DATA FOR REVIEW =>
===============
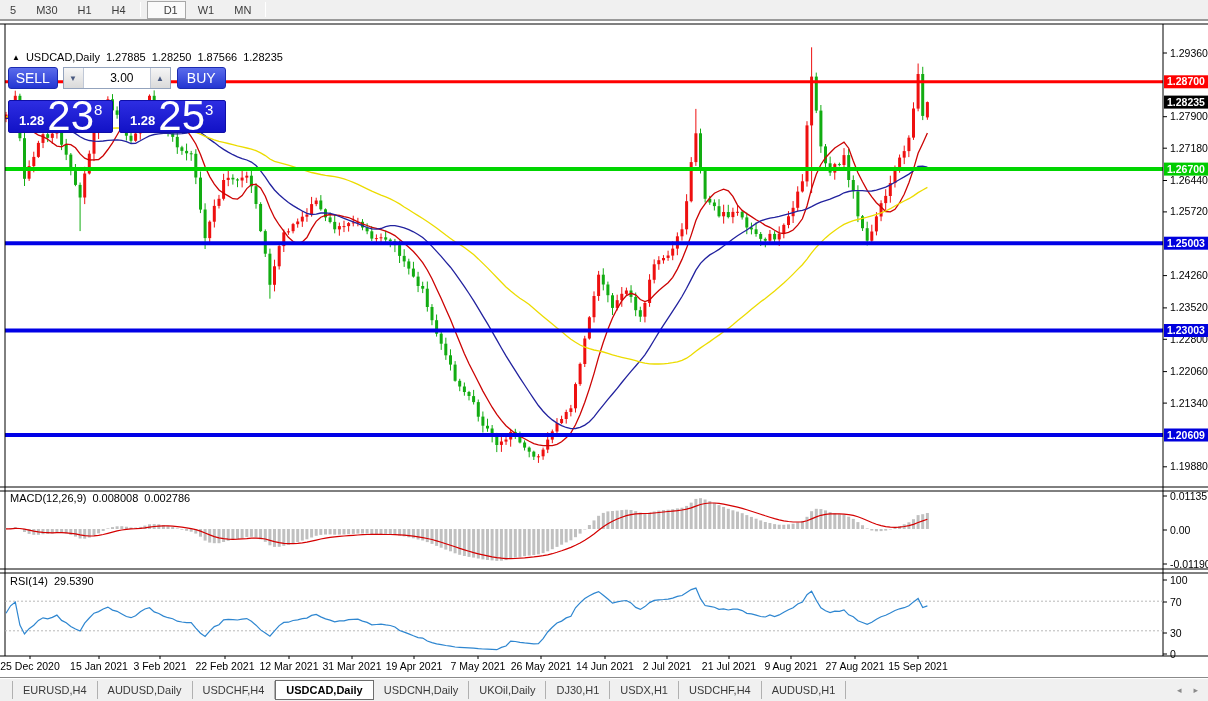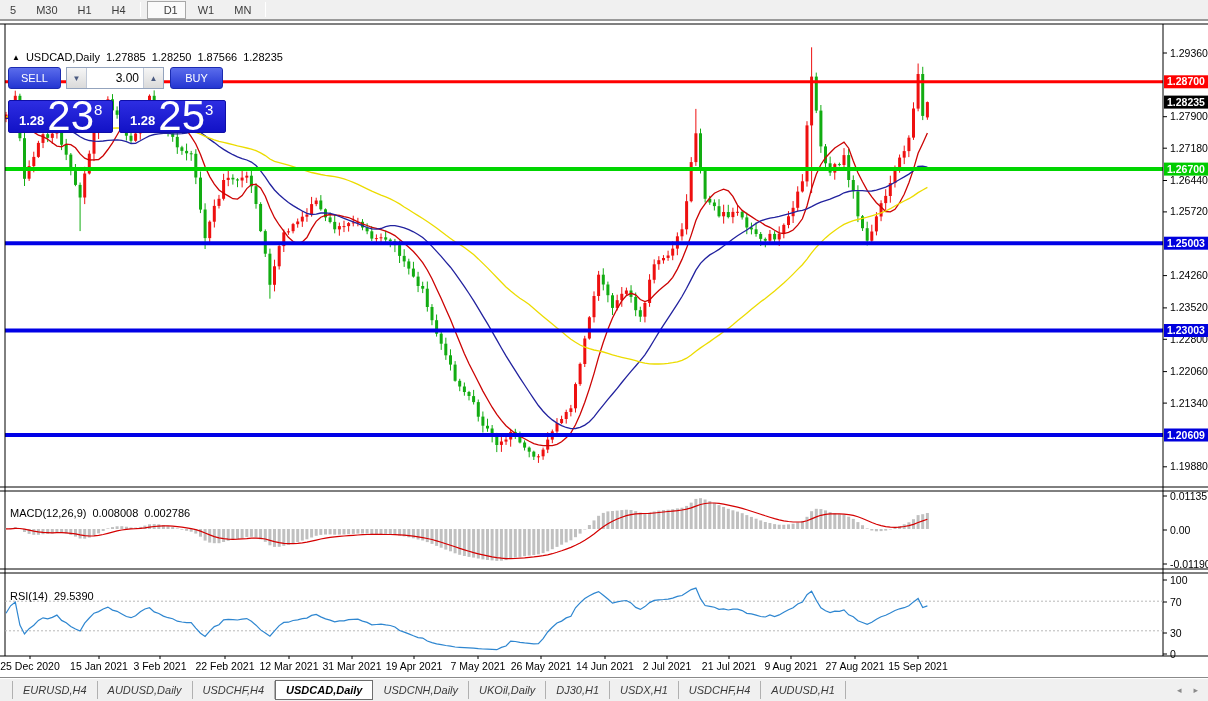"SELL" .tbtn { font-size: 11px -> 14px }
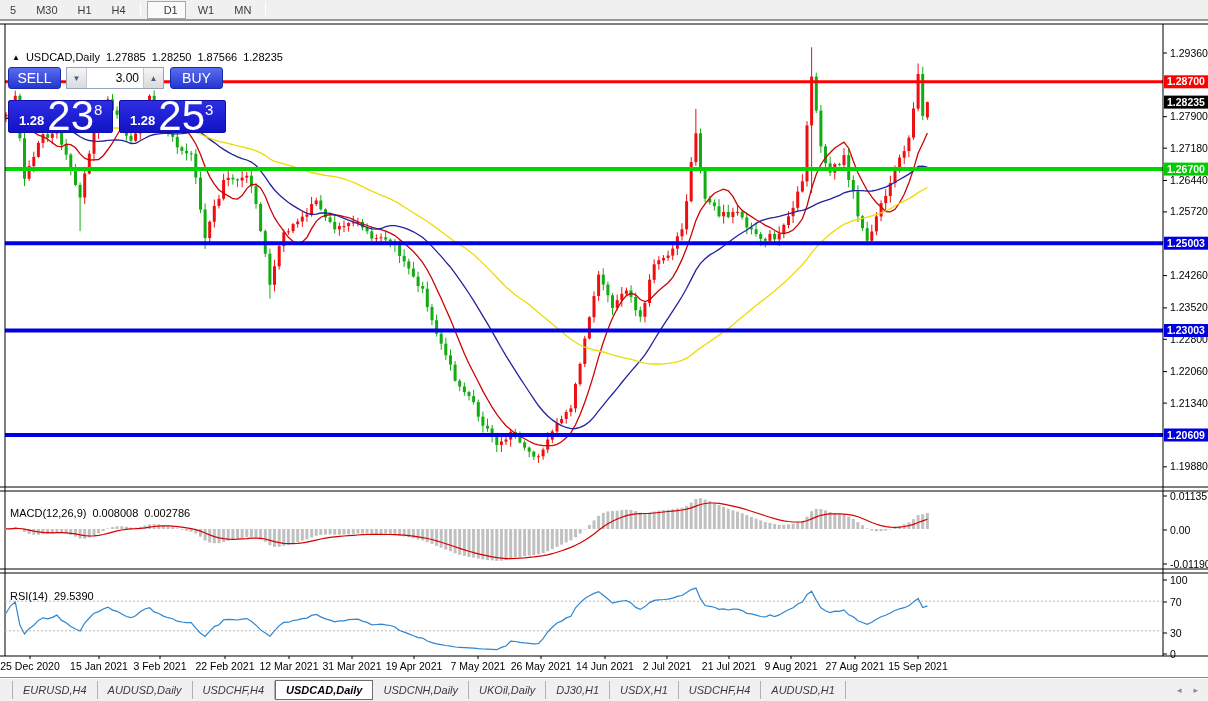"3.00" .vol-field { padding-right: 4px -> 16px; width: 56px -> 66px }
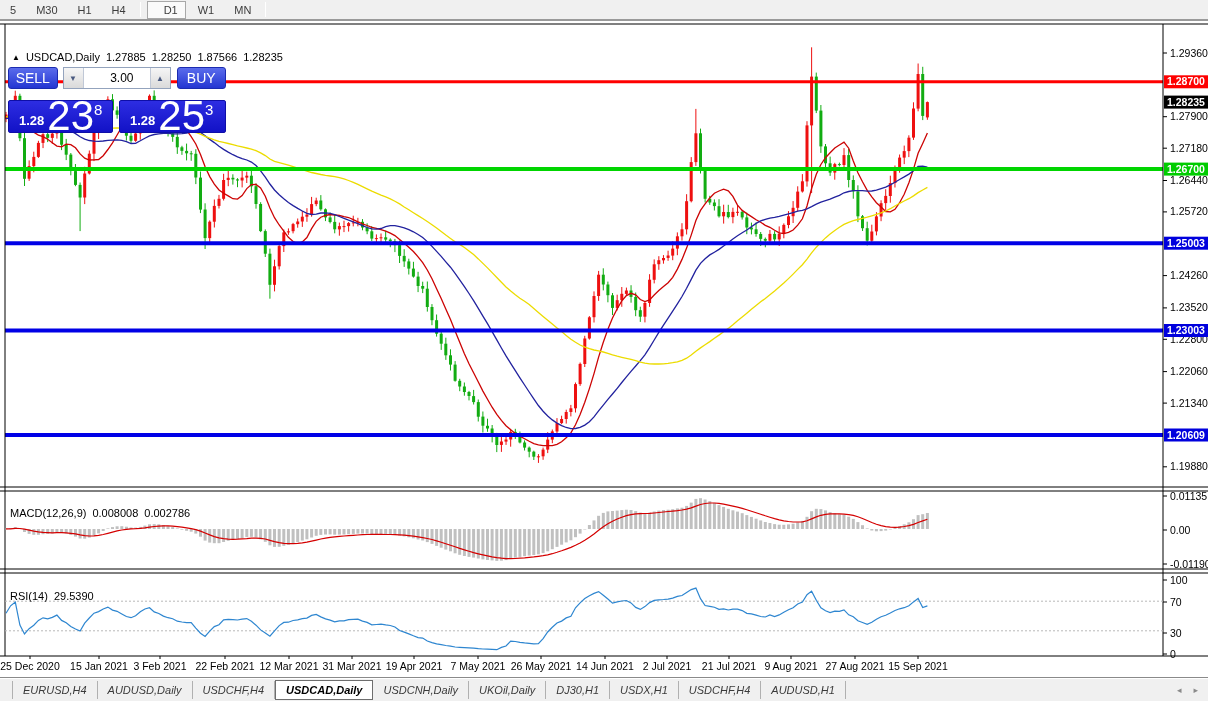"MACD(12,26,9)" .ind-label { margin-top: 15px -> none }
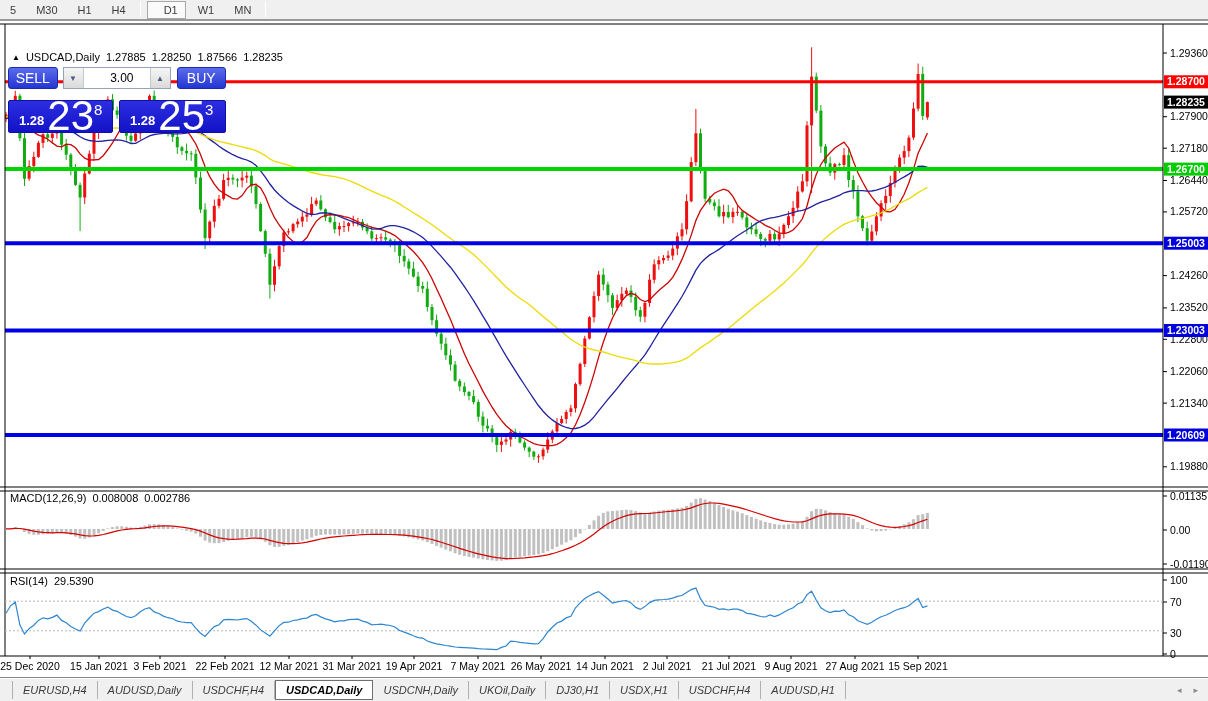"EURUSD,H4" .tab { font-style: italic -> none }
===============
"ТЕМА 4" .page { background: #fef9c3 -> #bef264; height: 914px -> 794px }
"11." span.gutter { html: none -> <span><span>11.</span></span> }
===============
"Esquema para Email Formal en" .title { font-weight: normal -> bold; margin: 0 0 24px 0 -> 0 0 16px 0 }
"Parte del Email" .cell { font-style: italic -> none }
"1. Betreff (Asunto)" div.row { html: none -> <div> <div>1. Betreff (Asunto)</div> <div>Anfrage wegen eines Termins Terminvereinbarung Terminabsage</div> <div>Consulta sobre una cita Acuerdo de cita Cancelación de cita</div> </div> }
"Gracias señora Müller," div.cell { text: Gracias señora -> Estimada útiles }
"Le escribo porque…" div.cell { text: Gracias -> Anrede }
===============
TO DO => Take the stretch of lines above from the one containing "none -> <div>" through the one containing "text: Gracias ->" and repeat it exactly, adding no other line.

THE COMPLETED TASK =>
"1. Betreff (Asunto)" div.row { html: none -> <div> <div>1. Betreff (Asunto)</div> <div>Anfrage wegen eines Termins Terminvereinbarung Terminabsage</div> <div>Consulta sobre una cita Acuerdo de cita Cancelación de cita</div> </div> }
"Gracias señora Müller," div.cell { text: Gracias señora -> Estimada útiles }
"Le escribo porque…" div.cell { text: Gracias -> Anrede }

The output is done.